コラム

精神科看護師の仕事内容と向いている人

みなさんは精神科看護師の仕事内容を具体的にご存知でしょうか?

怖そうだとか、大変そうと言ったイメージを持たれやすい精神科ですが、そこで働く看護師がどんな仕事をしているか

 

どんな人が向いているか、今回はご紹介させていただきます。

 

 

精神科看護師の仕事内容

 

コミュニケーションによる心理ケア

精神看護においては、コミュニケーションによるケアが他の科に比べても重きが置かれています。

もっとも一般的な治療は薬物療法ですが、患者さん自身に病識がなく、服薬を拒むことがあります。

その対応をするために日ごろからコミュニケーションによる心のケアをしっかりと行い、患者さんと適切な関係を気づく必要があります。

 

患者状態のアセスメント

精神科の患者さんは、自分の症状を的確に伝えられなかったり、反対に過剰に表現することがあります。

そのため、看護師は日ごろから患者さんをよく観察し、異変があれば医師に伝えなければなりません。

日ごろのバイタル測定、体重測定もアセスメントのための大切な業務の一つです。

 

セルフケア援助、デイケア・ナイトケアでの看護

精神科では、精神疾患の症状により患者さんのセルフケアレベルが低下していることも少なくないので、看護師がセルフケアの援助を行うことがあります。入浴介助、整髪や髭剃り、トイレへの誘導、また必要に応じて買い物の代行や入院患者のお金の管理なども行います。

また、デイケア・ナイトケアを行う施設での看護も精神科看護師の役割の一つです。

デイケア・ナイトケアとは、精神疾患を患った人たちがスムーズの意社会復帰できるように、日中や夜間の一定時間患者さんのケアを行うものです。

基本的には作業療法士と一緒に生活習慣を取り戻すためにリハビリをしています。また、レクリエーションを通じて社会復帰を目指す取り組みもしています。

 

与薬

薬物の過剰投与を防ぐために患者さんの症状に合わせ、薬剤師や医師と連携しながら投与量を打診することも重要な役割です。

 

 

精神科看護師に向いている人の4つの適正

精神科へ勤めることに興味を覚えたら、気になるのはやはり「どんな人が精神看護に向いているのか?」ではないでしょうか。

精神科看護師における適正は主に下記の4つです。

 

長期的な治療で患者さんと向き合いたい

「長期的に患者さんの回復と向き合いたい」と思う人に精神科看護師は向いています。心因性の疾患は回復の判断が難しく、治療が長期化することも珍しくありません。特に社会的入院*をしてしまう場合、退院後も見据えた包括的なケアが必要です。

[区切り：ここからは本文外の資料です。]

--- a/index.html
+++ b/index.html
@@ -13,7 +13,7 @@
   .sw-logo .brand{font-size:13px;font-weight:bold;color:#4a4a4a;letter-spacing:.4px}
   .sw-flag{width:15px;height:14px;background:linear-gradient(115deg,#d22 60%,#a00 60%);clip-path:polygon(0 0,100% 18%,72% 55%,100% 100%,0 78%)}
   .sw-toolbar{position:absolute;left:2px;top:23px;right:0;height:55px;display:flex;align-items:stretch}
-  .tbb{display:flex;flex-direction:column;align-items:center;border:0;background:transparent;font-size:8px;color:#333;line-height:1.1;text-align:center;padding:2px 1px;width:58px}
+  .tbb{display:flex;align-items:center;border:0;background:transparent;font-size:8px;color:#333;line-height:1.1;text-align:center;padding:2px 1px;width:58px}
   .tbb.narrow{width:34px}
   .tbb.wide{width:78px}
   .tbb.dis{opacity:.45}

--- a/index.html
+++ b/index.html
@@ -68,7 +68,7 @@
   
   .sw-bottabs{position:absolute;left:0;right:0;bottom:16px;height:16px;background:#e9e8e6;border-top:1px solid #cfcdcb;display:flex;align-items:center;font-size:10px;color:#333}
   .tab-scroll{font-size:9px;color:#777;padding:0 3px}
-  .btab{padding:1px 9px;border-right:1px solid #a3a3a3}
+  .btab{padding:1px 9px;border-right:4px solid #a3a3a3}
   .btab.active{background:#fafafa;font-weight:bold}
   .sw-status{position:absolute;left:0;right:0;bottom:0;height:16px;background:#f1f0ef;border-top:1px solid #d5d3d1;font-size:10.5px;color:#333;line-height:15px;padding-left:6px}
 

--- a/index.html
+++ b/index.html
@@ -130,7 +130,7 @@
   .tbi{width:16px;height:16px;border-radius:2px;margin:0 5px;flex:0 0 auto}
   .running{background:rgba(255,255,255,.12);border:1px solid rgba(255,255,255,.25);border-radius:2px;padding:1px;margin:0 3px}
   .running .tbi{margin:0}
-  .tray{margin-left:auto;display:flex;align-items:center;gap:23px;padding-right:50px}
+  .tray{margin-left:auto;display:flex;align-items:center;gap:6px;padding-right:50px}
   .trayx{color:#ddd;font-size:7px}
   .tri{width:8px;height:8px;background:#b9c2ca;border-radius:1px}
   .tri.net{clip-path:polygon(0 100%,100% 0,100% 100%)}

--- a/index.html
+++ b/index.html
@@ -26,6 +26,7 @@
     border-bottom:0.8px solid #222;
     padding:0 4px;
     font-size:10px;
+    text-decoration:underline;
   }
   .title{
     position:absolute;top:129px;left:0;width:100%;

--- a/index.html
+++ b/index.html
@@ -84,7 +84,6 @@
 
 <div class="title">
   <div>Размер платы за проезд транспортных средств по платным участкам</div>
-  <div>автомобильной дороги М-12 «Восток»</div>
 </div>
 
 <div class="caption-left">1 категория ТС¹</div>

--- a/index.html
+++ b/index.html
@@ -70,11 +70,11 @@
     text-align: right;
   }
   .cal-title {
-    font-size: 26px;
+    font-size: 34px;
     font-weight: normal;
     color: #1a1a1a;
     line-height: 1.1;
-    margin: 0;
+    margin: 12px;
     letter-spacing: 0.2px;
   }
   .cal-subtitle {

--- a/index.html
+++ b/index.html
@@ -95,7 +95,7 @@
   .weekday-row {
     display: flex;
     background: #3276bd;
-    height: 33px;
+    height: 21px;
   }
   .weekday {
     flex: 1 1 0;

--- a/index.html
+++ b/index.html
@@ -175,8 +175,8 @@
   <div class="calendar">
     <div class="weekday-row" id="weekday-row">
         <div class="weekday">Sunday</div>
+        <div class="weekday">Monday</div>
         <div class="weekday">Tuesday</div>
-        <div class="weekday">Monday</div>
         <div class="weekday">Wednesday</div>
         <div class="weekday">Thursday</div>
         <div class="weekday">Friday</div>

*社会的入院……必ずしも治療や退院を目的としない長期的な入院のこと

 

精神的なタフさがある

精神的に強いことも精神科看護師に必要な適正の1つです。精神科の患者さんの中には暴言や心ない言葉で責め立てる人もいます。 こうした状況では、ちょっとのことではめげないタフさが必要とされます。

 

観察力や察する力がある

観察力や察する力は精神科看護の現場では特に重宝されます。観察力は患者理解に欠かません。 退院後の生活まで見据えたケアを行うこともある精神看護の現場では、患者理解は特に重要です。普段の業務の中で、患者さんから必要な情報をうまく聞き出すコミュニケーション能力が求められます。

 

精神看護意外の領域にも関心がある

他領域の知識があると、より精神科看護師として活躍の場が広がります。精神科というと「心の病気」を扱うイメージが強いかも知れません。

確かにそれは間違いではありませんが、実は内科疾患の知識も必要な場合が多いのです。心因性疾患の場合、内科疾患を併発することも多く、心身ともにケアする必要があります。

そのため、精神看護の領域だけでなく、総合的な知識へ興味を広げていける人は特に向いているでしょう。

 

 

精神科看護師は、患者さんや利用者さんと心と生活を支えることのできる仕事です。